Grandison Turner, known as Junior, was diagnosed with Alzheimer’s disease a decade ago. Before his illness, he spent his life working hard, and was known in their Strawberry Manor neighborhood as a family man and a good provider. “The compassion for the guy I love – that’s why I keep him here,” Juanita said.
Grandison Turner, known as Junior, was diagnosed with Alzheimer’s disease a decade ago. Before his illness, he spent his life working hard, and was known in their Strawberry Manor neighborhood as a family man and a good provider. “The compassion for the guy I love – that’s why I keep him here,” Juanita said. lsterling@sacbee.com

Grandison Turner Jr. had been sitting contentedly at the kitchen table for more than an hour. He held a blocky toy figure, and turned it over in his hands. Now and then, he looked up at his wife, Juanita, as she talked. He muttered softly and unintelligibly, as if the long conversation of their lifetime together still continued.

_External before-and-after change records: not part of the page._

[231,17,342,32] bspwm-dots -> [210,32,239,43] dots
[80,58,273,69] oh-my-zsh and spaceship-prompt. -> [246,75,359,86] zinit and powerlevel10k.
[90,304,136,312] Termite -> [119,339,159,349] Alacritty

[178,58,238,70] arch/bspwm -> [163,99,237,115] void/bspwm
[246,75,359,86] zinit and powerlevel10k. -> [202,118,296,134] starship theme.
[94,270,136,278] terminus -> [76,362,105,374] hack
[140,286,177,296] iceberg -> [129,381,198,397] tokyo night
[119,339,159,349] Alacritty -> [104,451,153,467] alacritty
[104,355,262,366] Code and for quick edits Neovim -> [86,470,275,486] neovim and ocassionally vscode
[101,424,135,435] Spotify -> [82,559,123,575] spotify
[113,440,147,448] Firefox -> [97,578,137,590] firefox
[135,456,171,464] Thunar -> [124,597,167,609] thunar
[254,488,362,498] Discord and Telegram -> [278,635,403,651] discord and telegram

When he wanted to get up, Juanita, 76, stood behind him and lifted him from his chair. He shuffled silently into the living room and over to the large hide-a-bed cabinet against one wall. He stood there, head down, leaning against the cabinet. He tried to keep walking forward, though the cabinet blocked his way.

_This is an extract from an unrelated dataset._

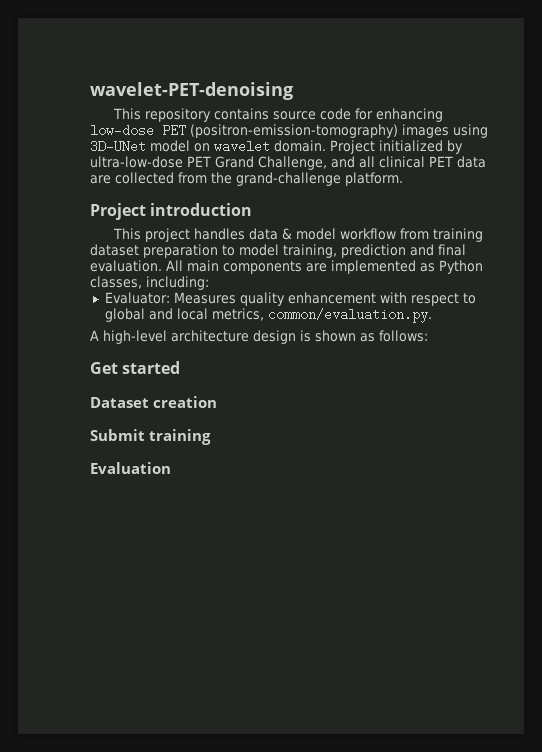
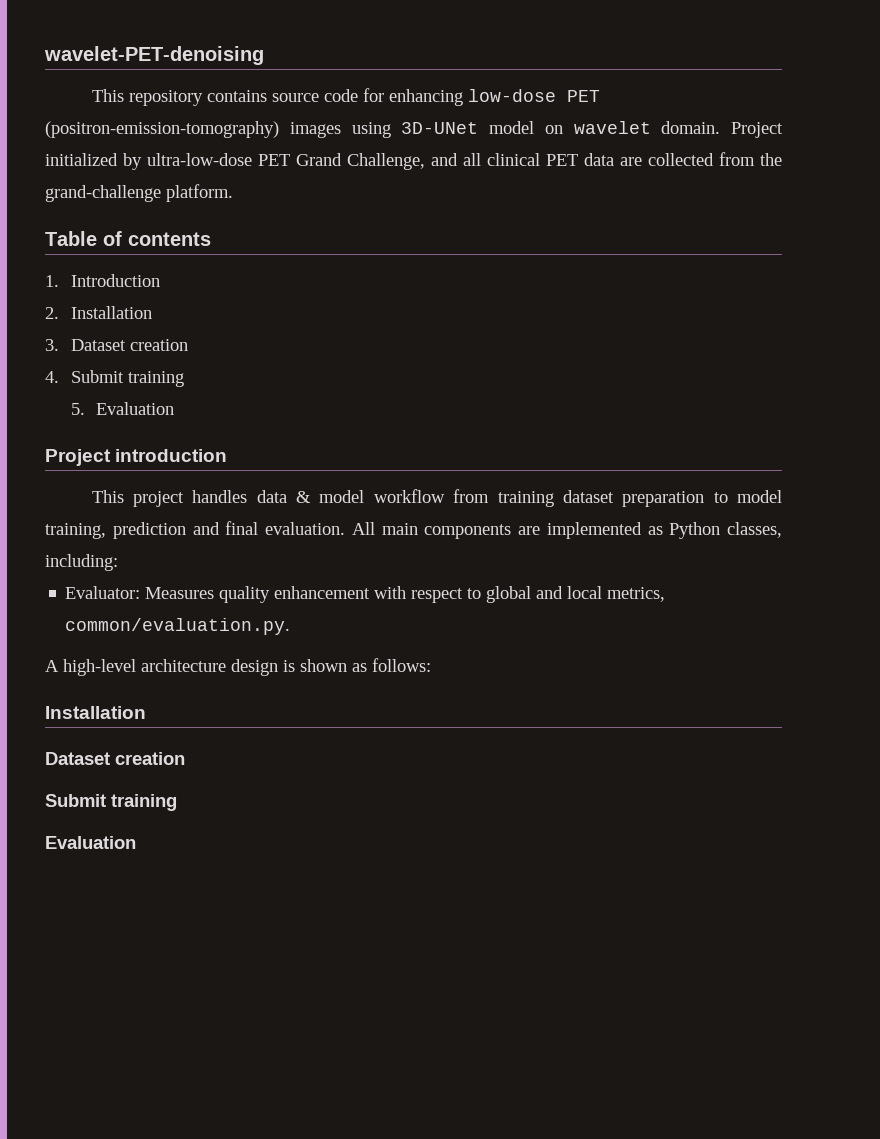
(403, 179) none -> [45,231,211,246] [45,274,160,287] [45,306,152,319] [45,339,188,351] [45,370,184,387] [70,402,175,415] // Table of contents // 1. Introduction // 2. Installation // 3. Dataset creation // 4. Submit training // 5. Evaluation
[90,361,181,374] Get started -> [45,706,146,719] Installation

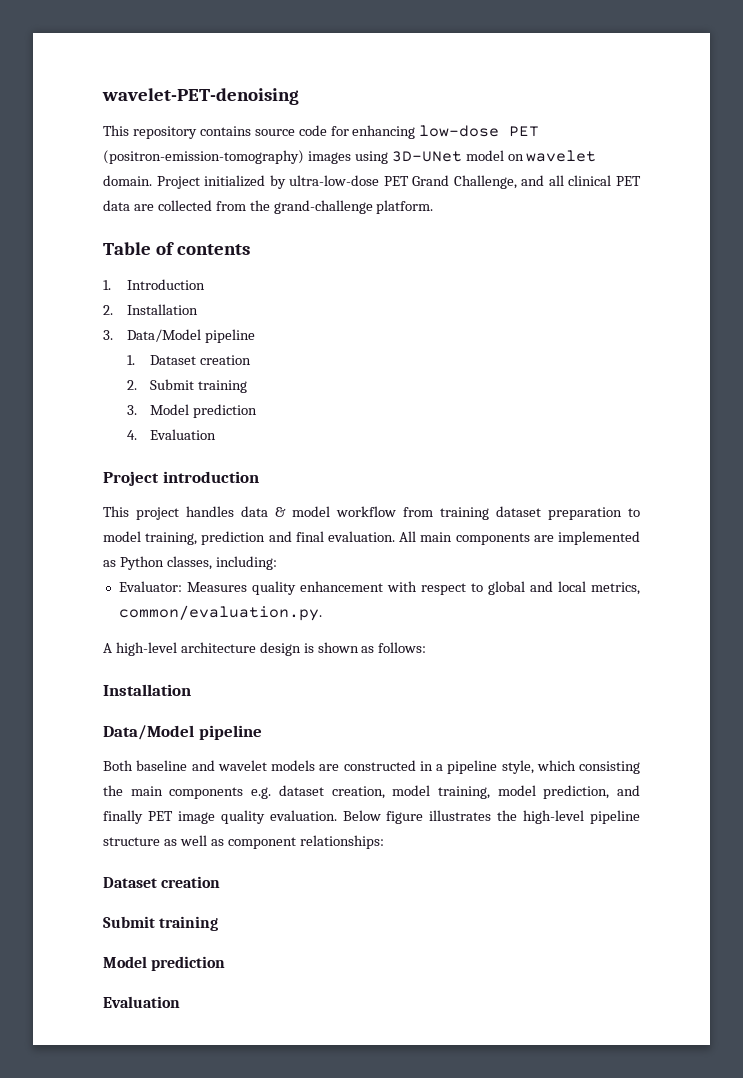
[70,339,188,351] [45,370,184,387] [70,403,85,415] Dataset creation // 4. Submit training // 5. -> [126,329,255,343] [126,355,252,365] [126,379,248,393] [126,404,258,418] [126,430,137,440] Data/Model pipeline // 1. Dataset creation // 2. Submit training // 3. Model prediction // 4.
(146, 712) none -> [103,725,262,740] [103,760,640,774] [103,785,640,799] [103,810,640,824] [103,835,384,849] // Data/Model pipeline // Both baseline and wavelet models are constructed in a pipeline style, which consisting the main components e.g. dataset creation, model training, model prediction, and finally PET image quality evaluation. Below figure illustrates the high-level pipeline structure as well as component relationships:
(177, 802) none -> [103,956,226,971] // Model prediction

Next month, Juanita and Grandison will have been married 56 years. He spent his life working hard: He was a laborer and a family man, a good provider. But at 80, Grandison Turner, known as Junior, is drifting through the last stages of Alzheimer’s disease. Diagnosed a decade ago, he now needs 24-hour supervision. So Juanita cares for him in the shaded North Sacramento house where they’ve lived since 1975.

“People thought I’d put him in a home,” she said. “I thought about it. I may not be in great shape, but if God thinks this is my job to take care of him, I’ll do it. Through the grace of God, I do it.

“He was a good man.”

He is still strong and wiry, a man used to working with his hands and fixing things, and his constant care is an exhausting proposition.

Junior Turner can no longer bathe, dress or use the toilet by himself, and he rarely feeds himself. He can’t roll over in bed on his own, and he can’t get out of bed or stand up from a chair without help. He seldom speaks. He still walks, and given a momentary lapse in supervision, he will wander into the street. Last summer, on an outing to the Walmart on Truxel Road, he somehow strayed from the family while Juanita, a grandson and one of Junior’s sisters stood in the check-out line.

“I looked around, and Junior is gone,” Juanita recalled. “I went to the manager and said, ‘I have an Alzheimer’s patient with me, and he’s gone.’ The manager says, ‘We’ll just call him on the PA system.’ ”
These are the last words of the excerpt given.